• _EXERCISE INSTRUCTIONS_: Beginning with the line that contains "- Saat ini saya sedang", copy each subsequent line of the data below through the last one, including both ends but not the pictures.

Collection entries:
__________________________________________________
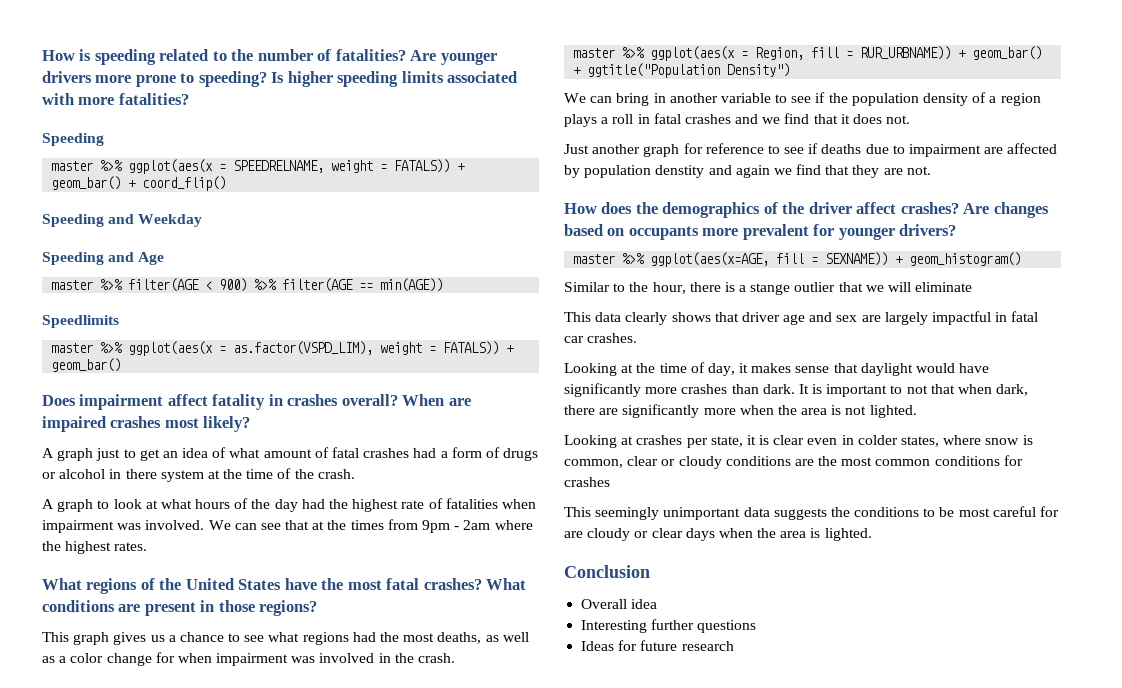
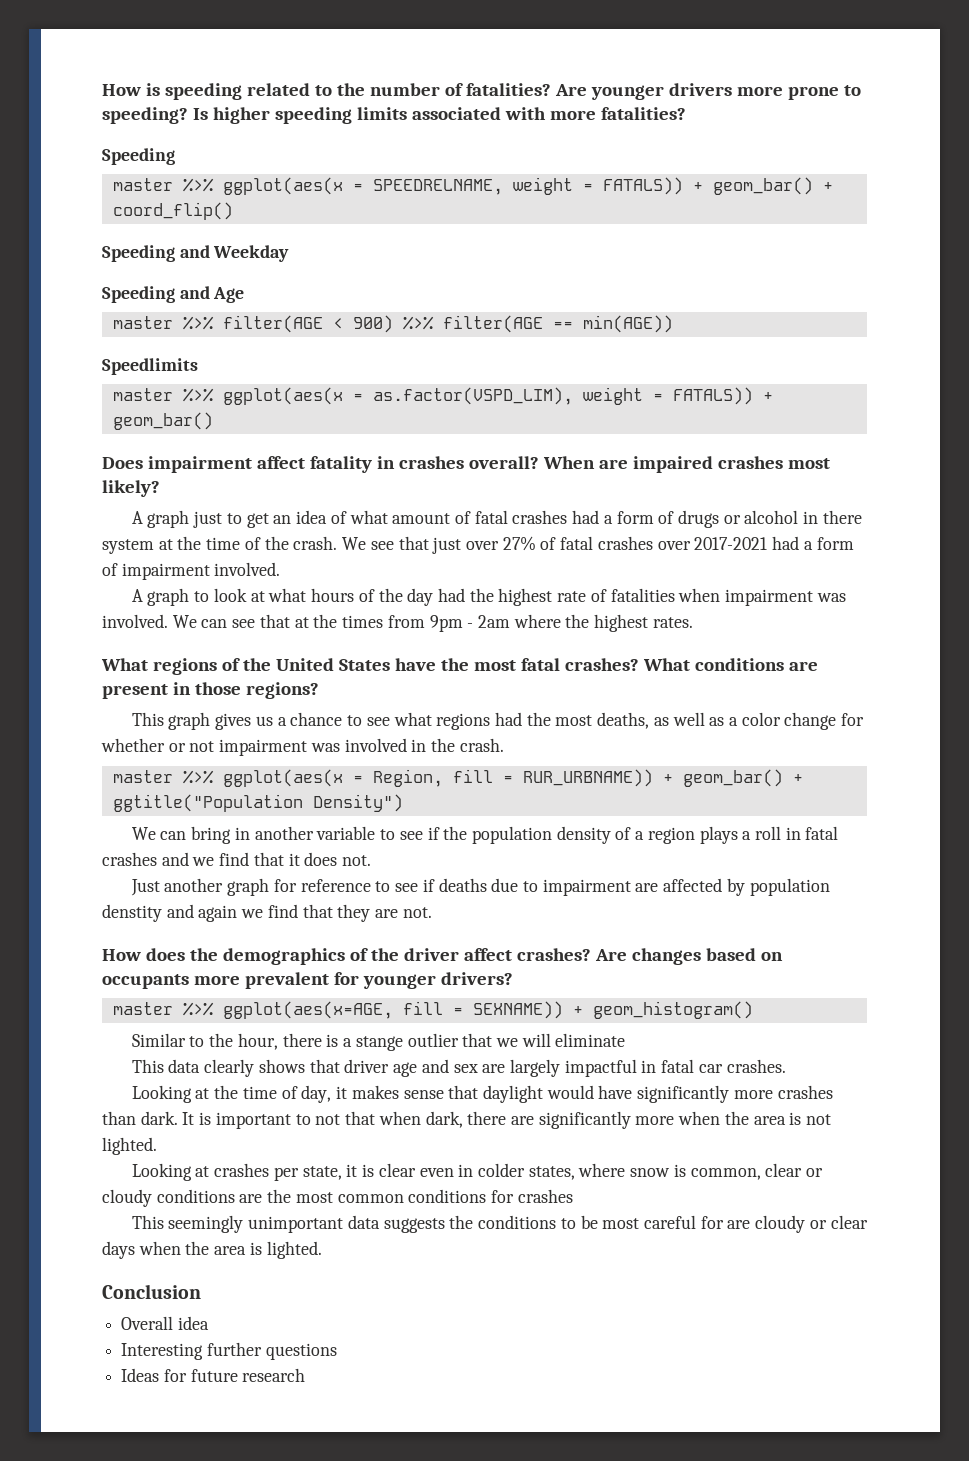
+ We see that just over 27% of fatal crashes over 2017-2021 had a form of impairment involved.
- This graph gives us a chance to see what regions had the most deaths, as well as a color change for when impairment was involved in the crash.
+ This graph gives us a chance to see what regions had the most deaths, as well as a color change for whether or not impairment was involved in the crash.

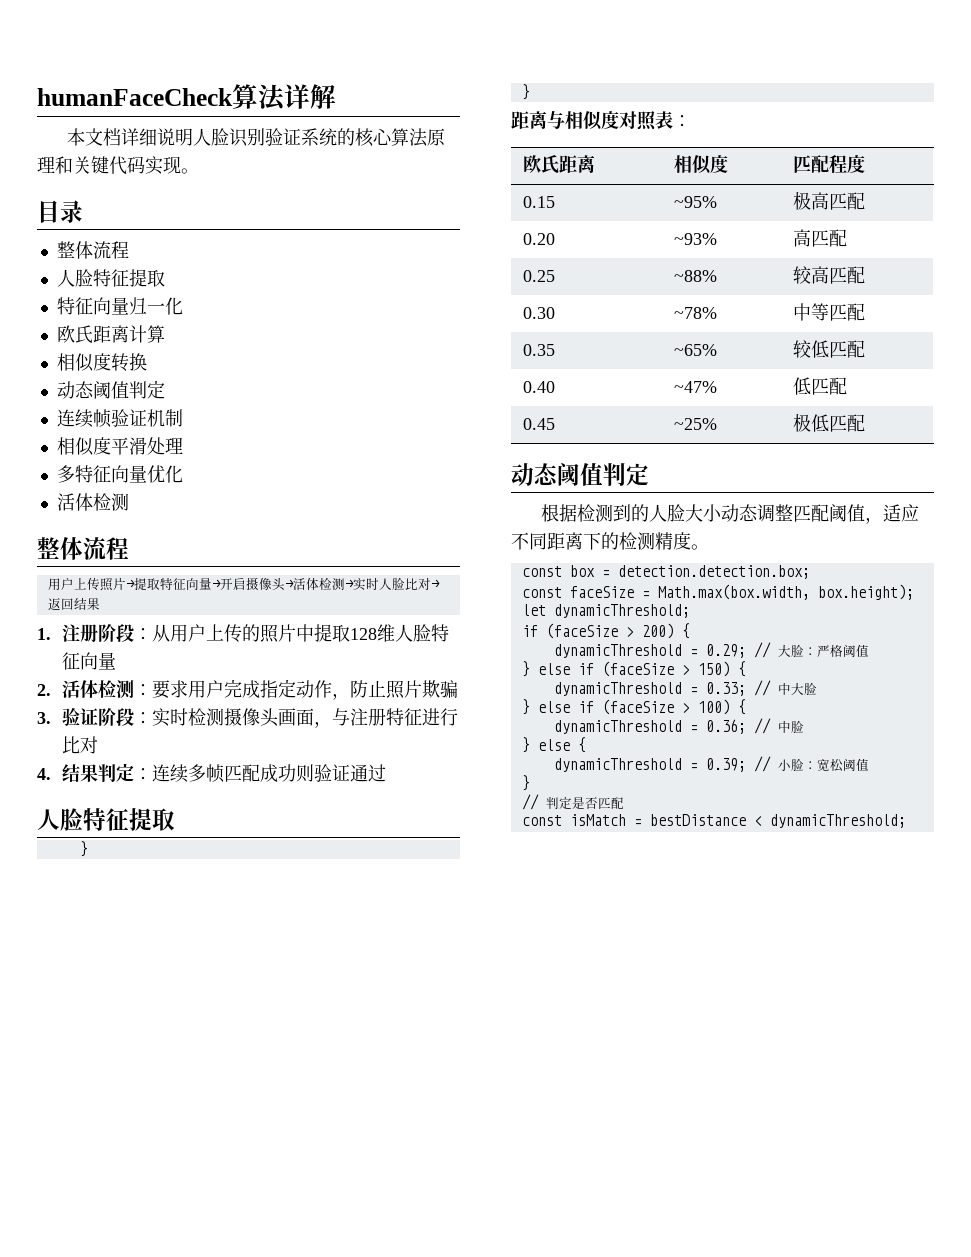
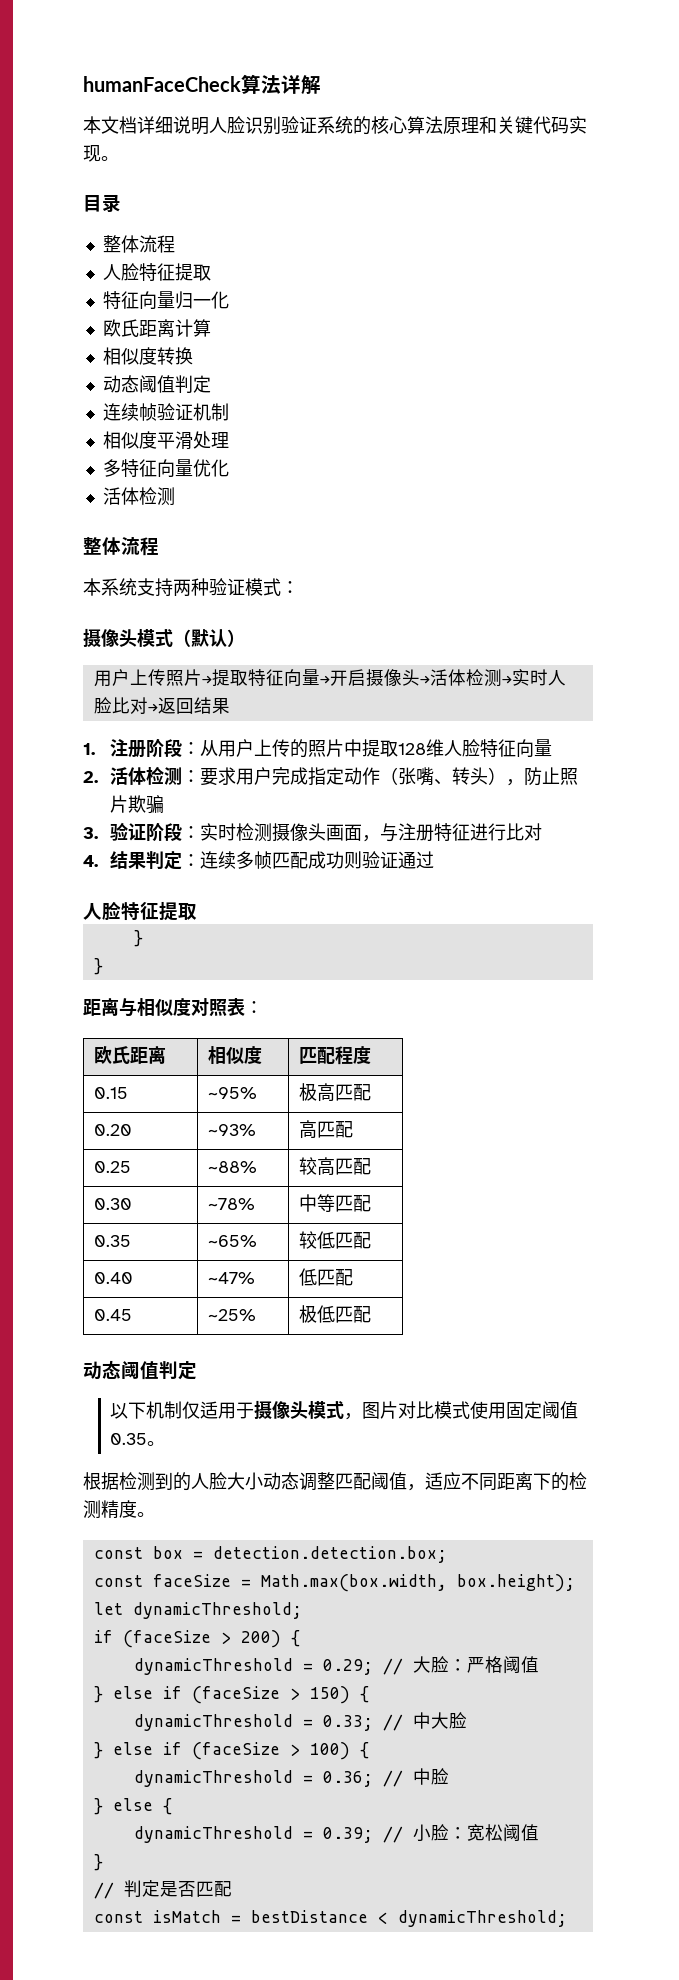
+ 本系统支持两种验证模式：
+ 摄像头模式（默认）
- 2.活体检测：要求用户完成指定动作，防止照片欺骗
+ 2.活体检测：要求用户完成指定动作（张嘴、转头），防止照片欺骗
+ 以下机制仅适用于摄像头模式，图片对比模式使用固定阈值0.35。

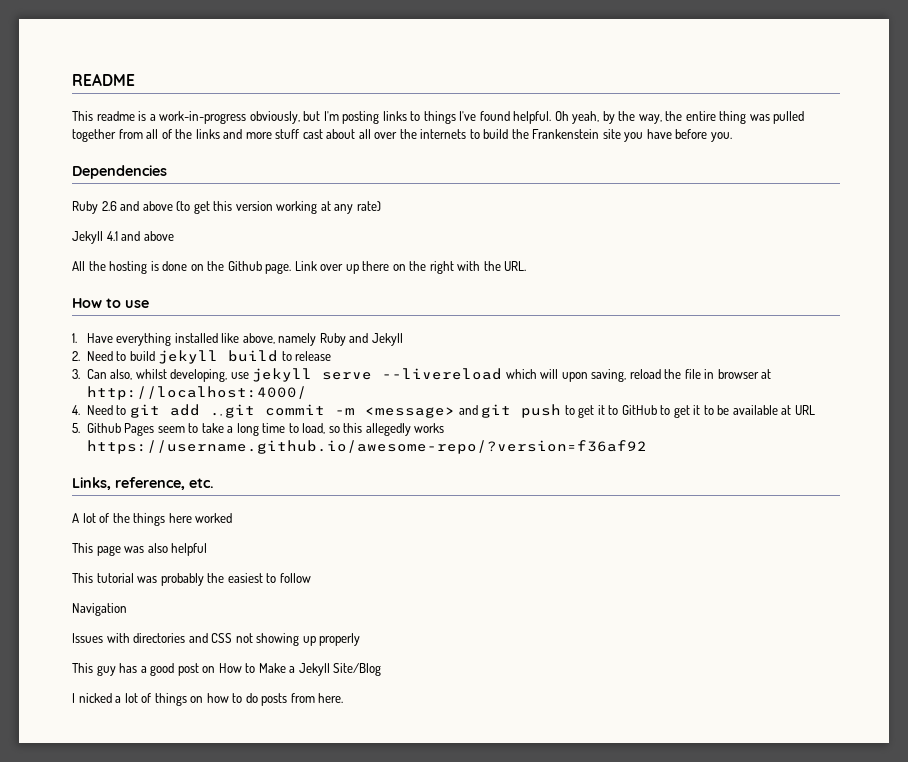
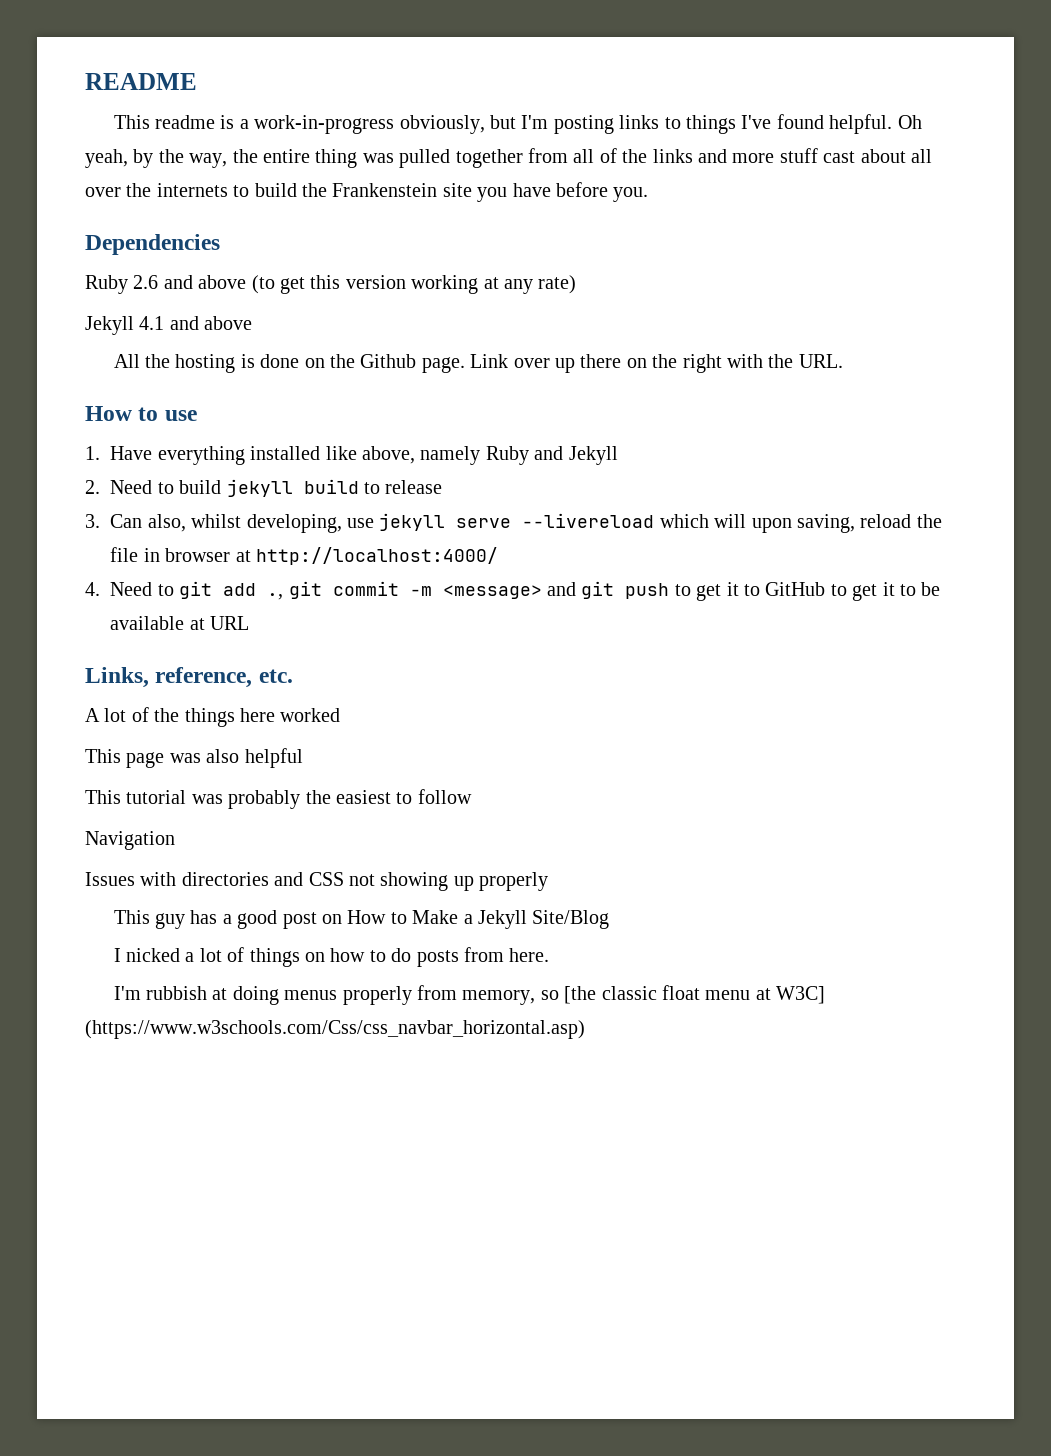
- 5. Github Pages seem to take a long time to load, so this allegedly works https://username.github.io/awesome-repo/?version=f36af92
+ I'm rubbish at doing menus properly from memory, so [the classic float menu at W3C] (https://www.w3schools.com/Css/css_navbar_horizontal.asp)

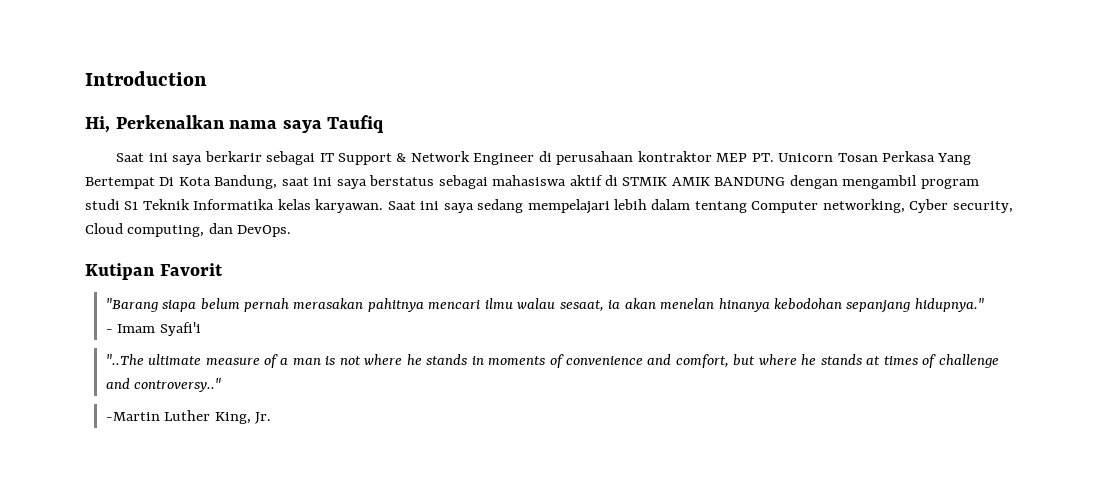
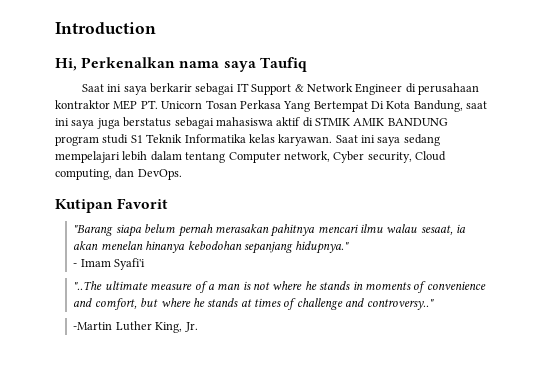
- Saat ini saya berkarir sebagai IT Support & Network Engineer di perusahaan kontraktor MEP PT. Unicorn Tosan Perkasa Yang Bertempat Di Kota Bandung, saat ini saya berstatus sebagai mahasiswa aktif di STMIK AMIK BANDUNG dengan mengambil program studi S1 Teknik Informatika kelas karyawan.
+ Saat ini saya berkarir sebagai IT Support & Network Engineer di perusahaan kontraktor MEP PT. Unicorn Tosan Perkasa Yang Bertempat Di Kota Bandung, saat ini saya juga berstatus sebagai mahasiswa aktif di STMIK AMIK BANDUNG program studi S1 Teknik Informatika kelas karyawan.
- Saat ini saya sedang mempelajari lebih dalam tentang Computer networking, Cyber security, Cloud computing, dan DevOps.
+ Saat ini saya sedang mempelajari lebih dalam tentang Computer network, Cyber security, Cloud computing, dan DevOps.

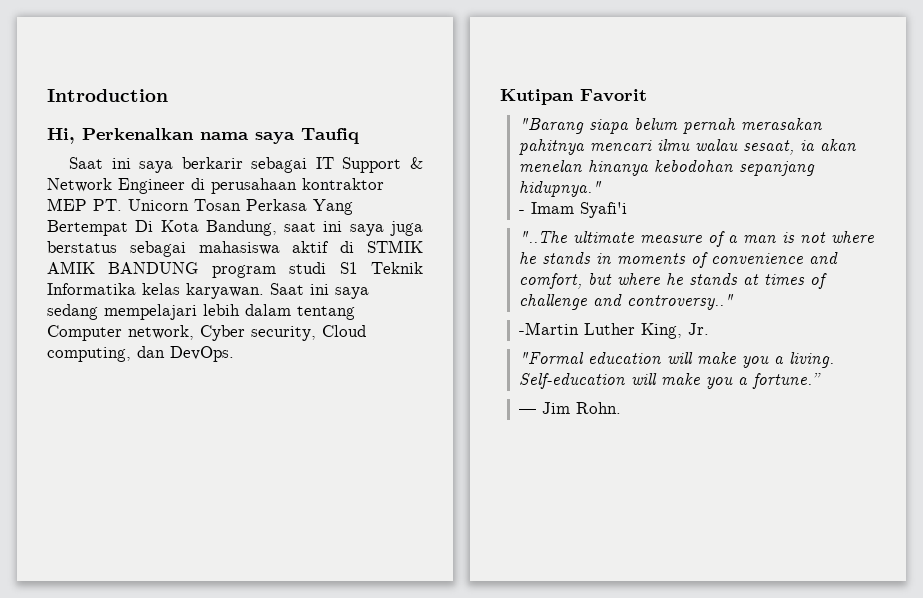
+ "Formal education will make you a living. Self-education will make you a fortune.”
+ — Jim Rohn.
__________________________________________________
• _ANSWER FOR THIS EXERCISE_:
- Saat ini saya sedang mempelajari lebih dalam tentang Computer networking, Cyber security, Cloud computing, dan DevOps.
+ Saat ini saya sedang mempelajari lebih dalam tentang Computer network, Cyber security, Cloud computing, dan DevOps.

+ "Formal education will make you a living. Self-education will make you a fortune.”
+ — Jim Rohn.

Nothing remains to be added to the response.